> - author: Dongwan Kim
- date: 2019-02-26

# Imagination-Augmented Agents for Deep Reinforcement Learning

# Abstract

- I2A: architecture <u>combining</u> **model-free** and **model-based** aspects

- Existing model-based RL: prescribe how a model should be used to arrive at a policy. 
 - For typical model-based RL, rules for update policy or value using output of Env-Model are defined. For example, Dyna-Q uses below update rule.
\begin{align}
R, S' &\leftarrow Model(S, A) \\
Q(S, A) &\leftarrow Q(S, A) + \alpha [R + r \max_a Q(S', a) - Q(S, A)]
\end{align}

- I2A: **learns to interpret predictions** from a learned environment model to construct implicit plans in arbitrary ways.
 - I2A use encoded env-model's output as additional context to train a policy or value network, so we don't know clearly how predicted trajectories affect policy or value.

- I2As show improved data efficiency, performance, and robustness to model misspecification compared to several baselines.

# 1. Introduction

- Model-free RL usually requires large amount of traning data and the resulting policies do not readily generalize to novel tasks.

- Model-based RL aims to address these shortcomings, but **suffers from model errors** resulting from function approximation.

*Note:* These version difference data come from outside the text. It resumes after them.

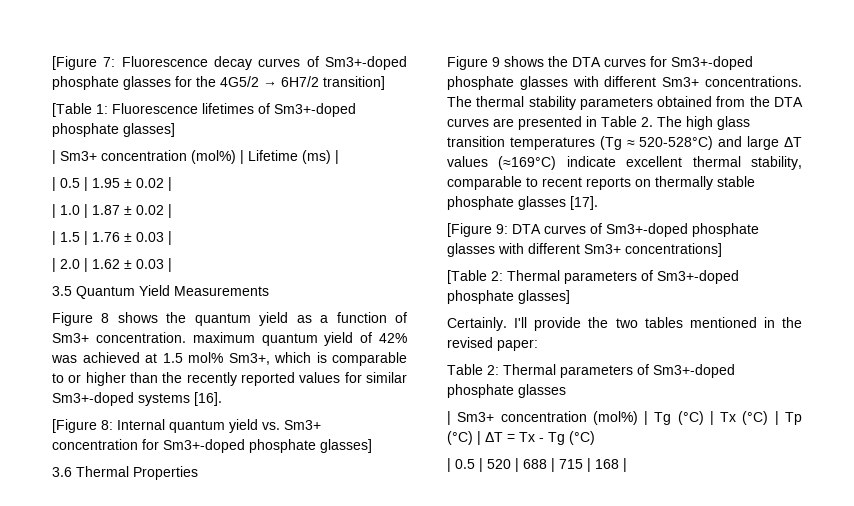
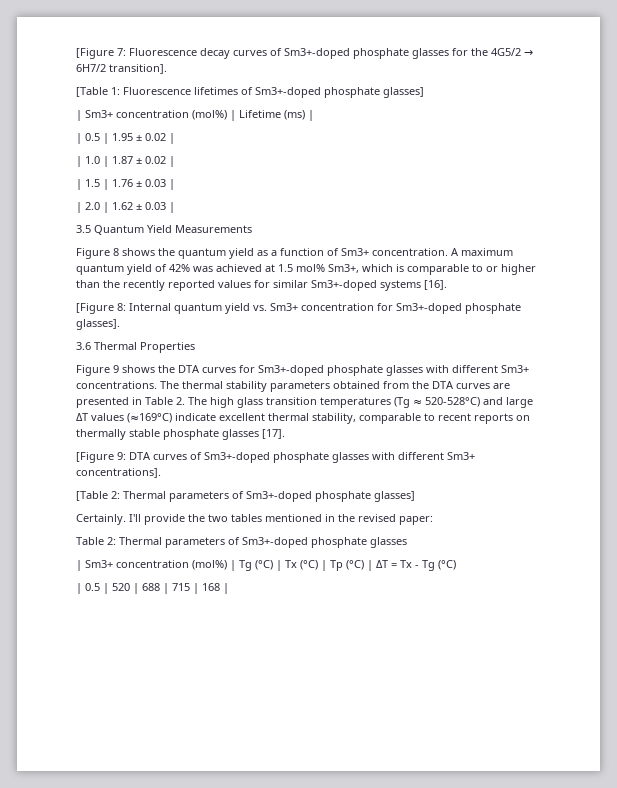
- [Figure 7: Fluorescence decay curves of Sm3+-doped phosphate glasses for the 4G5/2 → 6H7/2 transition]
+ [Figure 7: Fluorescence decay curves of Sm3+-doped phosphate glasses for the 4G5/2 → 6H7/2 transition].
- Figure 8 shows the quantum yield as a function of Sm3+ concentration. maximum quantum yield of 42% was achieved at 1.5 mol% Sm3+, which is comparable to or higher than the recently reported values for similar Sm3+-doped systems [16].
+ Figure 8 shows the quantum yield as a function of Sm3+ concentration. A maximum quantum yield of 42% was achieved at 1.5 mol% Sm3+, which is comparable to or higher than the recently reported values for similar Sm3+-doped systems [16].
- [Figure 8: Internal quantum yield vs. Sm3+ concentration for Sm3+-doped phosphate glasses]
+ [Figure 8: Internal quantum yield vs. Sm3+ concentration for Sm3+-doped phosphate glasses].
- [Figure 9: DTA curves of Sm3+-doped phosphate glasses with different Sm3+ concentrations]
+ [Figure 9: DTA curves of Sm3+-doped phosphate glasses with different Sm3+ concentrations].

These errors compound during planning, causing over-optimism and poor agent performance.

- I2A shows **robustness against model imperfections**, which use approximate environment models by "learning to interpret" their imperfect predictions.

# 2. The I2A architecture

![image1.png](attachment:image1.png)

![image2.png](attachment:image2.png)

###### Imagination core

- The environment model together with rollout poicy $\hat{\pi}$ constitute the imagination core module, which predicts next time step.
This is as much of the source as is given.